■ **TASK DIRECTIONS**
Print every record exactly as it appears. Leave the pictures out.

┏━━

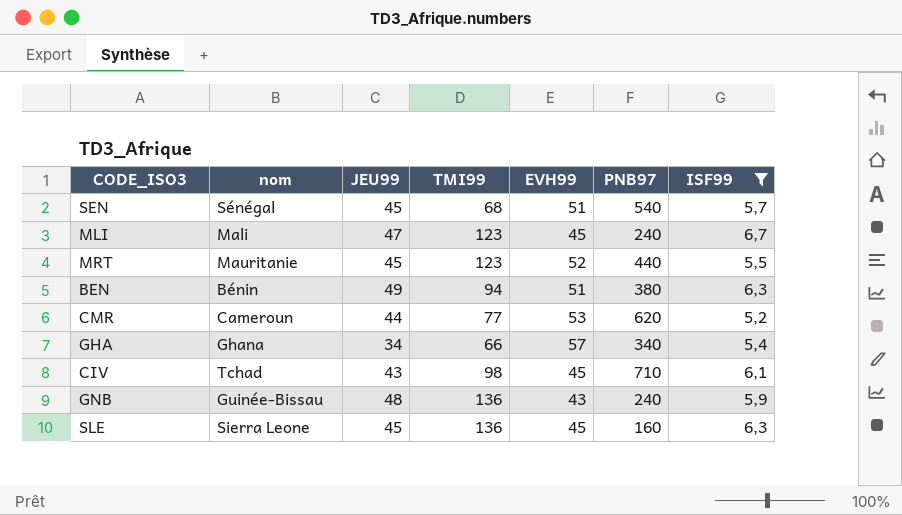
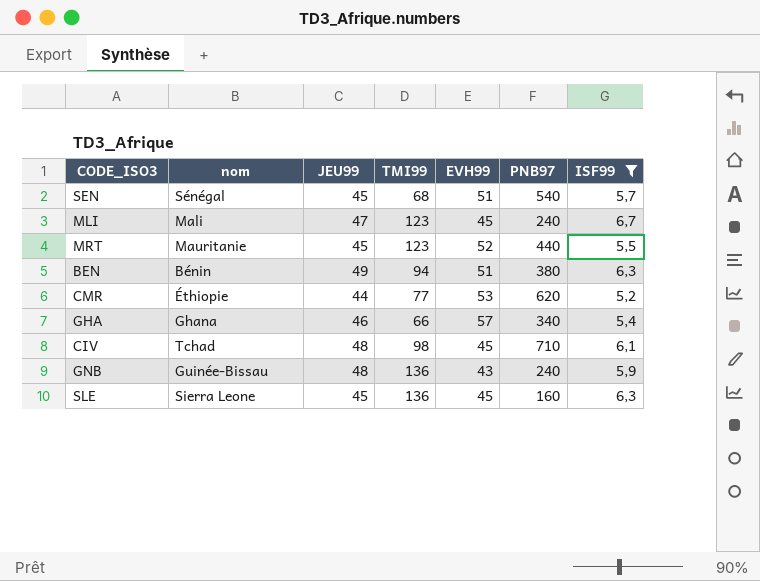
CMR | nom: Cameroun -> Éthiopie
GHA | JEU99: 34 -> 46
CIV | JEU99: 43 -> 48

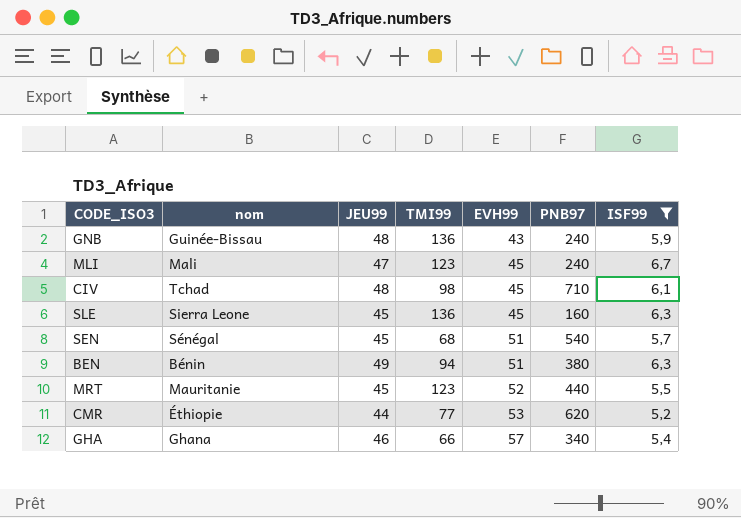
row order: none -> EVH99 ascending

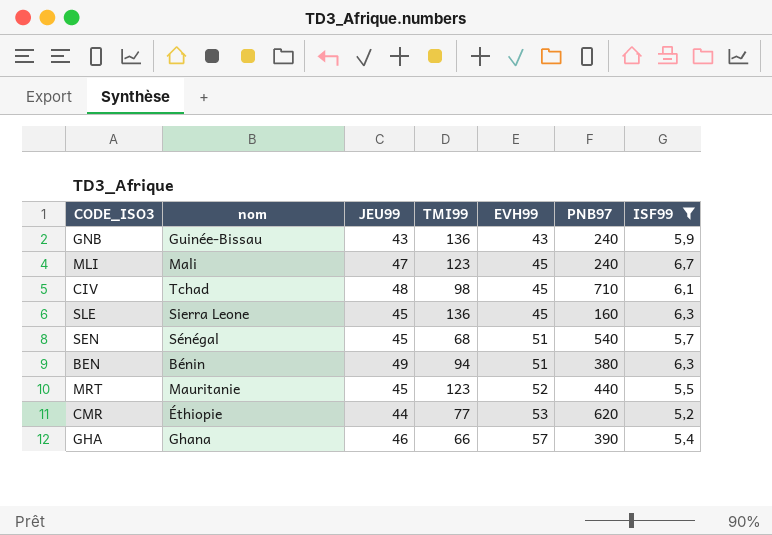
GNB | JEU99: 48 -> 43
GHA | PNB97: 340 -> 390

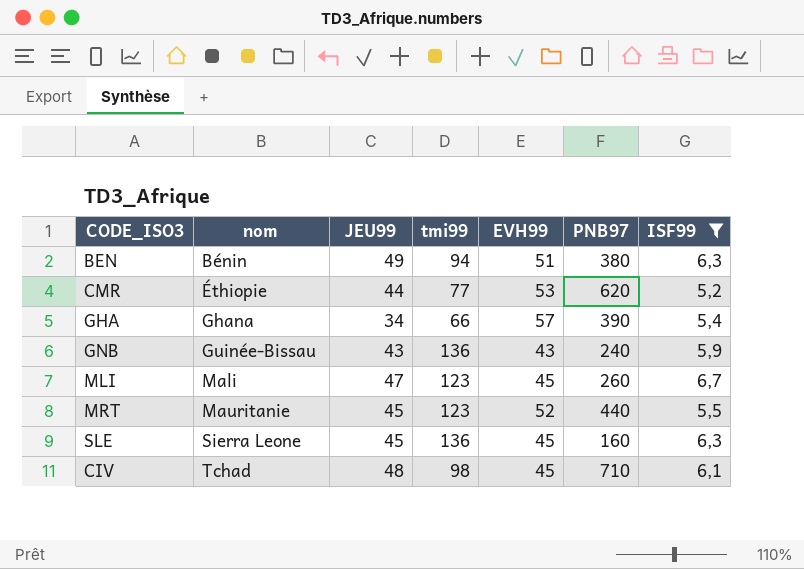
row order: EVH99 ascending -> nom ascending
column name: TMI99 -> tmi99
row SEN: Sénégal | 45 | 68 | 51 | 540 | 5,7 -> none
GHA | JEU99: 46 -> 34
MLI | PNB97: 240 -> 260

┗━━

■ **ANSWER BELOW**
CMR | nom: Cameroun -> Éthiopie
GHA | JEU99: 34 -> 46
CIV | JEU99: 43 -> 48

row order: none -> EVH99 ascending

GNB | JEU99: 48 -> 43
GHA | PNB97: 340 -> 390

row order: EVH99 ascending -> nom ascending
column name: TMI99 -> tmi99
row SEN: Sénégal | 45 | 68 | 51 | 540 | 5,7 -> none
GHA | JEU99: 46 -> 34
MLI | PNB97: 240 -> 260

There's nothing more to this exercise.